Wendy M. Grossman said...

estiv: Web companies not doing TV ads was I think a strategy Google initiated: instead of spending money on advertising, Google created cool services that every publication in the world wanted to write about (Google Earth, Google maps, Street View) - they got enormous publicity that way for a relatively modest outlay of researchers' time that also fed into their core business.

In the dot-com boom, it was quite common to see TV ads for AOL, pets.com, Fogdog (a short-lived sports retailer), etc. It turned out, of course, that giving good service that created word of mouth was a better, less money-burning strategy. And then came social media, which is a better option for a start-up.

wg

Anonymous said...

From Jan:

I agree with everything you said, Ken. I don't see a lot of popup ads because I do have them blocked, so I'm sure a lot don't come through. But I will absolutely ignore all those ads on the side--or the top, or wherever else--that show items that I have searched on specific sites. I will NEVER buy from any ad that is forced upon me.

Lou H said...

It reminds me of talk radio around 15 years ago, where it seemed half the ads at night were for hair growth or virility pills. (What the hell is saw palmetto, anyway?) I guess it depends on the size of the audience and their demographics, although I'm surprised at the low quality of ads on Yahoo Finance - lots of ads for testosterone pills accompanied by stock photos of busty women.

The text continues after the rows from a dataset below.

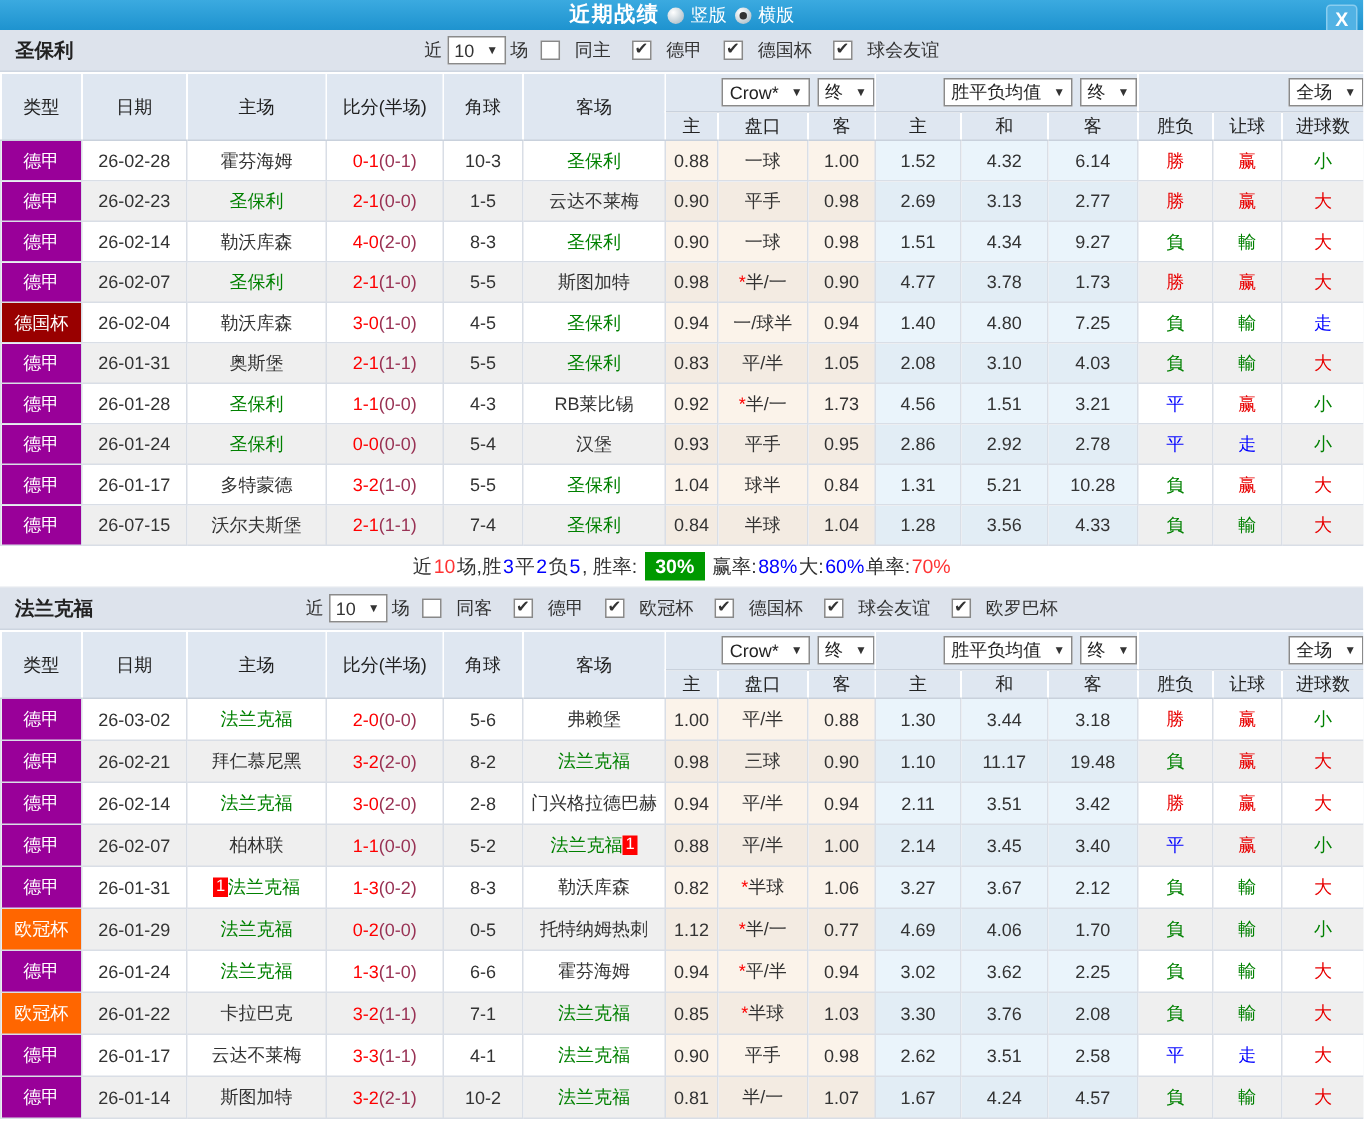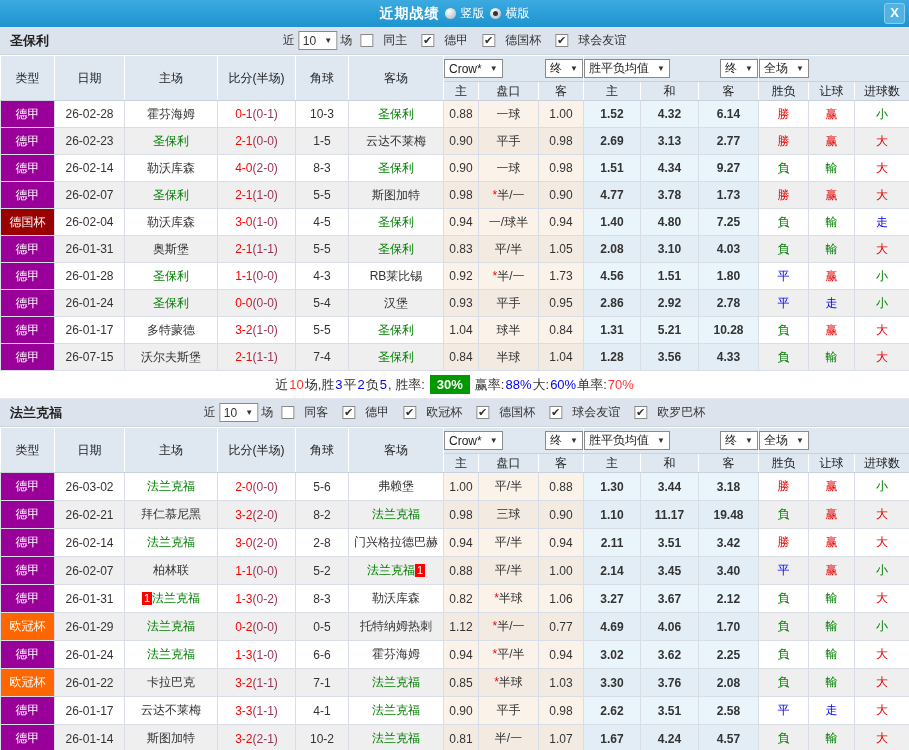--- a/index.html
+++ b/index.html
@@ -7,7 +7,7 @@
   .app { width:909px; height:750px; overflow:hidden; font-family:"Liberation Sans","DejaVu Sans",sans-serif; font-size:12px; color:#333; background:#fff; }
 
   
-  .titlebar { height:27px; background:linear-gradient(180deg,#3BAAE0,#1E93CF); display:flex; align-items:center; justify-content:center; gap:5px; position:relative; color:#fff; }
+  .titlebar { height:20px; background:linear-gradient(180deg,#3BAAE0,#1E93CF); display:flex; align-items:center; justify-content:center; gap:5px; position:relative; color:#fff; }
   .titlebar .title { font-size:14px; font-weight:bold; letter-spacing:1px; }
   .radio { width:11px; height:11px; border-radius:50%; background:radial-gradient(circle at 35% 30%, #ffffff, #9fb3bf); display:inline-block; position:relative; cursor:pointer; }
   .radio.sel::after { content:""; position:absolute; left:3px; top:3px; width:5px; height:5px; border-radius:50%; background:#333; }

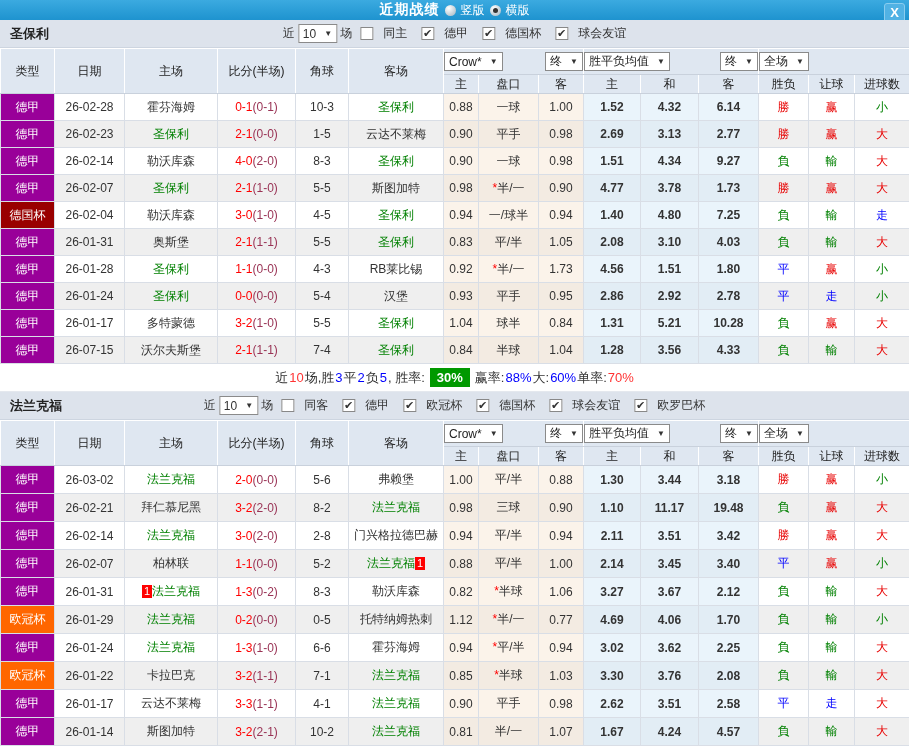--- a/index.html
+++ b/index.html
@@ -28,7 +28,7 @@
   thead th { background:#DFE7F1; border-color:#fff; border-bottom-color:#C9D1DC; color:#222; }
   thead tr.ddrow th { height:26px; }
   thead tr.lblrow th { height:19px; }
-  .ddcell { display:flex; align-items:center; justify-content:space-between; gap:5px; }
+  .ddcell { display:flex; align-items:center; justify-content:flex-end; gap:5px; }
   .t1 tbody tr { height:27px; }
   .t2 tbody tr { height:28px; }
   tbody tr:nth-child(even) td { background:#EFEFEF; }

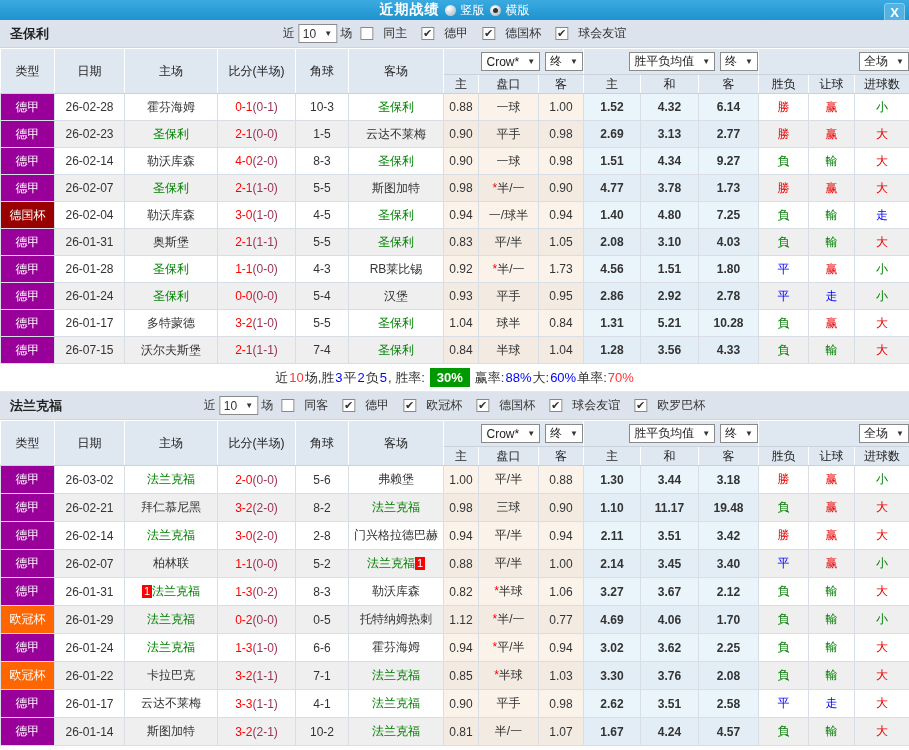--- a/index.html
+++ b/index.html
@@ -35,7 +35,7 @@
   td.type { color:#fff; }
   td.cream { background:#FBF3EA !important; }
   tbody tr:nth-child(even) td.cream { background:#F3EBE2 !important; }
-  td.blue { background:#EAF4FB !important;font-weight:bold; }
+  td.blue { background:#EAF4FB !important; }
   tbody tr:nth-child(even) td.blue { background:#E2EDF5 !important; }
   .focus { color:#008000; }
   .score { color:#FF0000; }

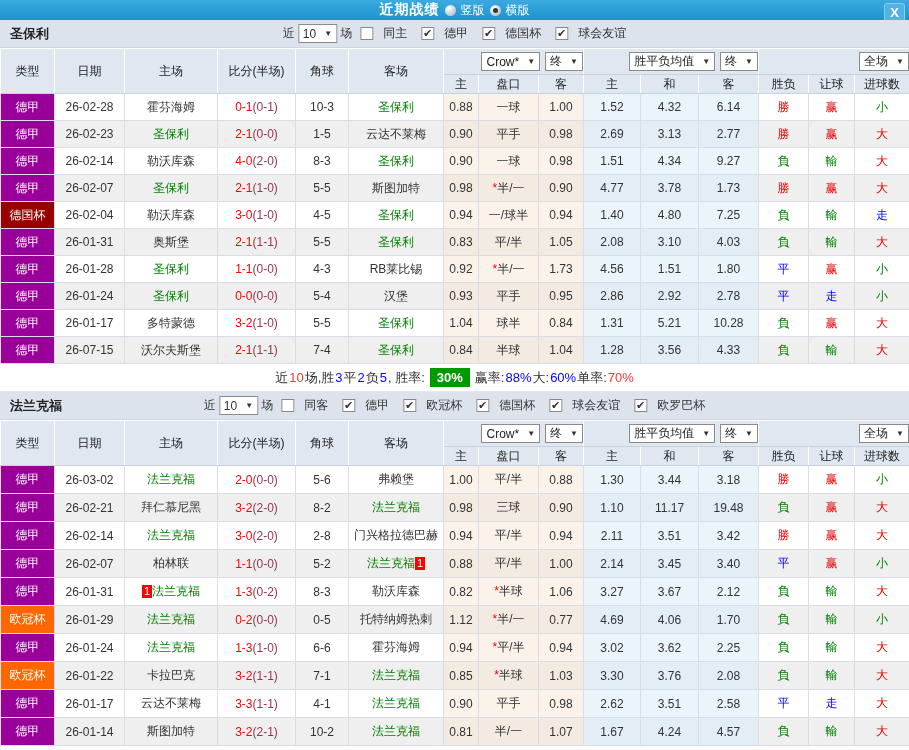--- a/index.html
+++ b/index.html
@@ -272,7 +272,7 @@
           <td class="cream">1.73</td>
           <td class="blue">4.56</td>
           <td class="blue">1.51</td>
-          <td class="blue">1.80</td>
+          <td class="blue">3.21</td>
           <td class="res-b">平</td>
           <td class="res-r">赢</td>
           <td class="res-g">小</td>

Ken, you probably have stories about ads for fly-by-night companies when you were doing local radio - any you can share?

Anonymous said...

GMail doesn't have (and never has had) pop-up ads. In fact, Google doesn't use pop-up ads at all, on any of their products.

RareWaves said...

Between Adblock for Safari and Adblock Plus for Firefox, plus both browsers have a checkbox in their preferences section to block pop-ups, my browsing experience is practically ad free. The best I can do with ads shown before videos is mute them.

Kaleberg said...

Someone must be making a living on spam and popups. Spam, at least, seems to be 9-5 and tends to take the weekend off. (I though botnets would work 24/7, but spambots seem to have a union.) The popups are always with us, though I've been able to block most of them.

We live a weird existence since we have a good spam filter, block internet ads and don't have a television set. We download what we want, and when someone mentions a good ad, we'll usually find it on Youtube.

Mike Barer said...

Trick on the captcha, if you can't read it, hit "publish" and an easier one will come up.